BEGIN

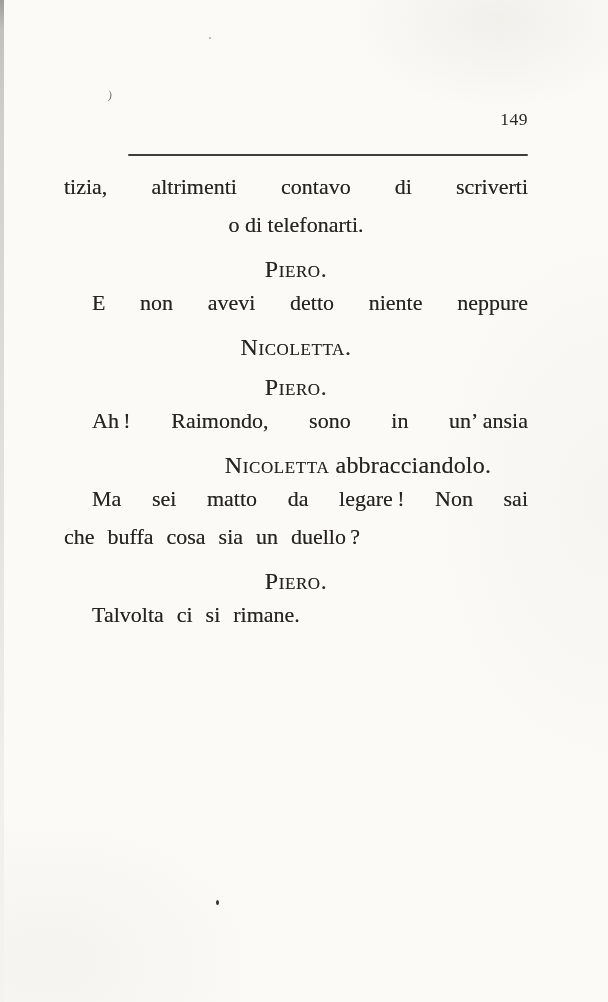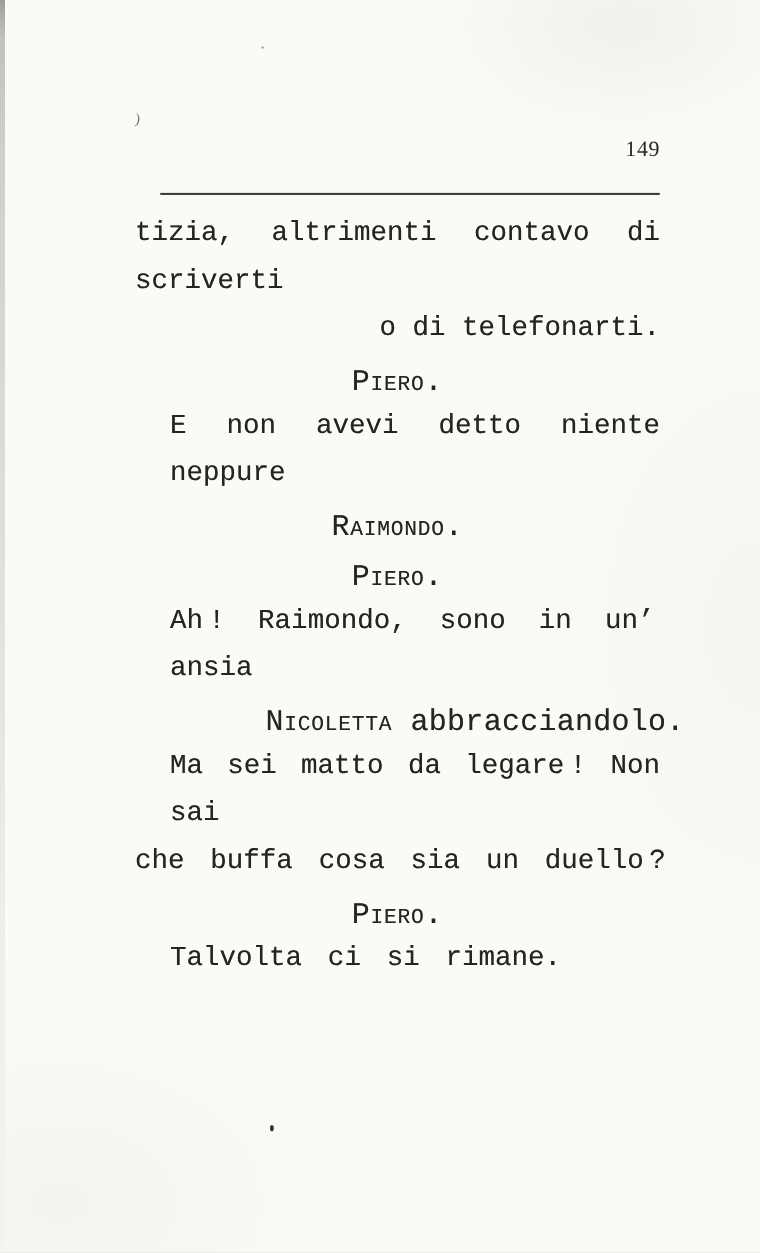--- a/index.html
+++ b/index.html
@@ -61,8 +61,7 @@
   }
   
   .page-body {
-    margin: 12px 80px 0 108px;
-    font-family: Liberation Mono, monospace;
+    margin: 12px 80px 0 64px;
   }
   .paragraph { margin: 0; }
   .line {

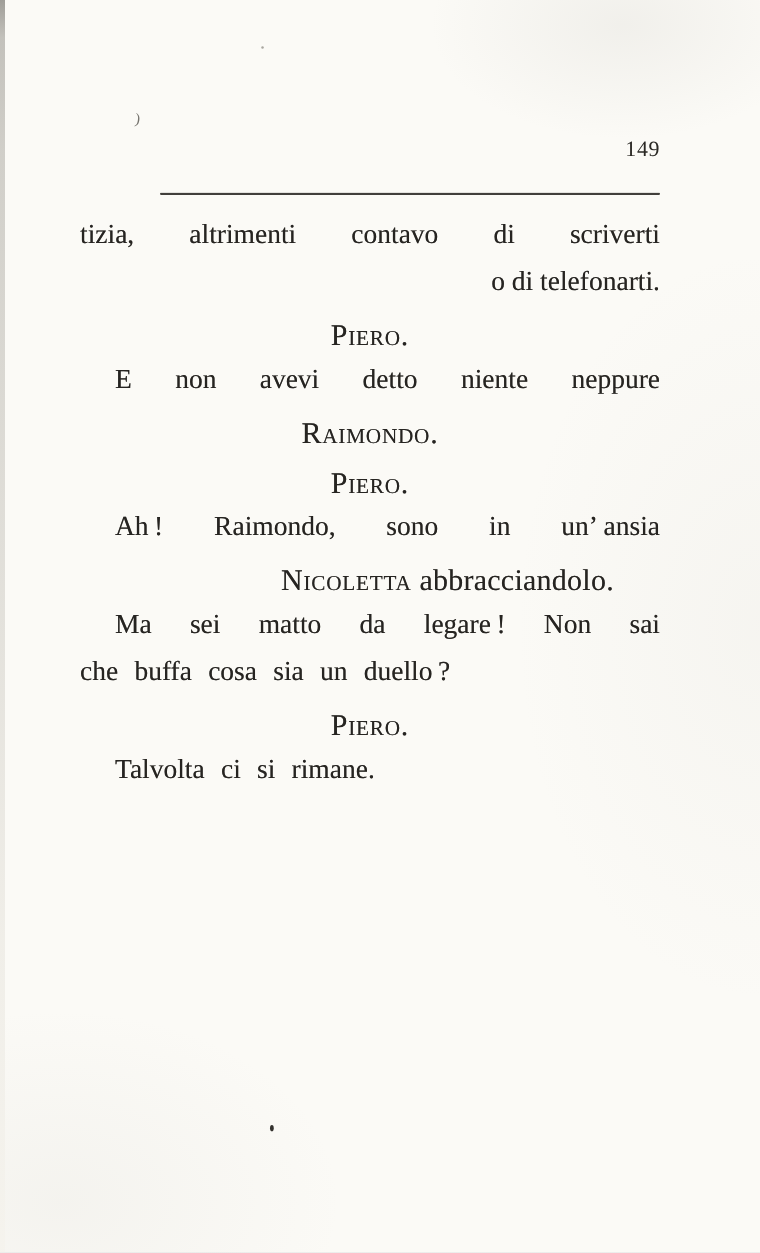--- a/index.html
+++ b/index.html
@@ -75,7 +75,7 @@
     text-align: justify;
     text-align-last: justify;
   }
-  .line--left { text-align: right; }
+  .line--left { text-align: center; }
   .line--wide { text-align: left; word-spacing: 0.34em; }
   .line--indent { text-indent: 28px; }
   .line--justify.line--indent { text-indent: 0; padding-left: 28px; }

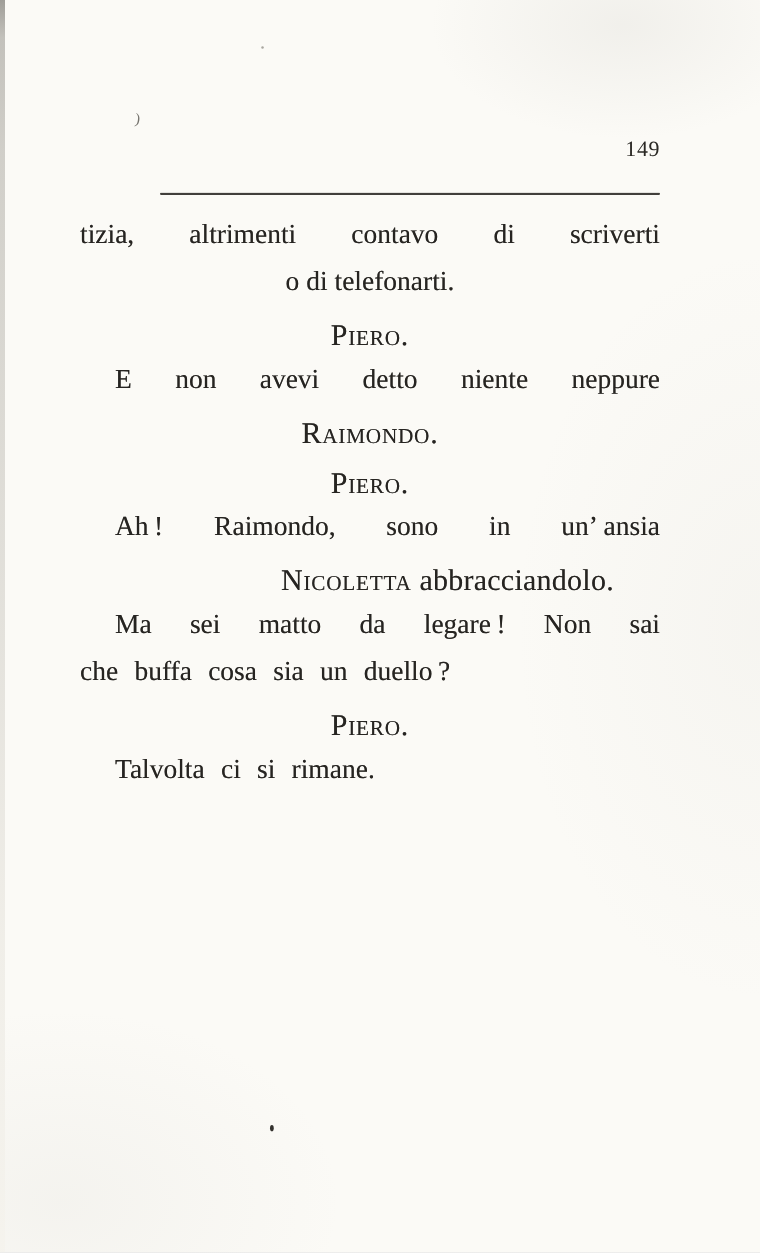--- a/index.html
+++ b/index.html
@@ -138,7 +138,7 @@
       <div class="paragraph">
         <div class="line line--justify line--indent">E non avevi detto niente neppure</div>
       </div>
-      <div class="speaker"><span class="speaker-name">Raimondo.</span></div>
+      <div class="speaker"><span class="speaker-name">Nicoletta.</span></div>
       <div class="speaker"><span class="speaker-name">Piero.</span></div>
       <div class="paragraph">
         <div class="line line--justify line--indent">Ah ! Raimondo, sono in un’ ansia</div>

END

A verbatim retyping of the listing, without any pictures, is the expected answer.

◆ EXERCISE RESPONSE ◆
--- a/index.html
+++ b/index.html
@@ -61,8 +61,7 @@
   }
   
   .page-body {
-    margin: 12px 80px 0 108px;
-    font-family: Liberation Mono, monospace;
+    margin: 12px 80px 0 64px;
   }
   .paragraph { margin: 0; }
   .line {

--- a/index.html
+++ b/index.html
@@ -75,7 +75,7 @@
     text-align: justify;
     text-align-last: justify;
   }
-  .line--left { text-align: right; }
+  .line--left { text-align: center; }
   .line--wide { text-align: left; word-spacing: 0.34em; }
   .line--indent { text-indent: 28px; }
   .line--justify.line--indent { text-indent: 0; padding-left: 28px; }

--- a/index.html
+++ b/index.html
@@ -138,7 +138,7 @@
       <div class="paragraph">
         <div class="line line--justify line--indent">E non avevi detto niente neppure</div>
       </div>
-      <div class="speaker"><span class="speaker-name">Raimondo.</span></div>
+      <div class="speaker"><span class="speaker-name">Nicoletta.</span></div>
       <div class="speaker"><span class="speaker-name">Piero.</span></div>
       <div class="paragraph">
         <div class="line line--justify line--indent">Ah ! Raimondo, sono in un’ ansia</div>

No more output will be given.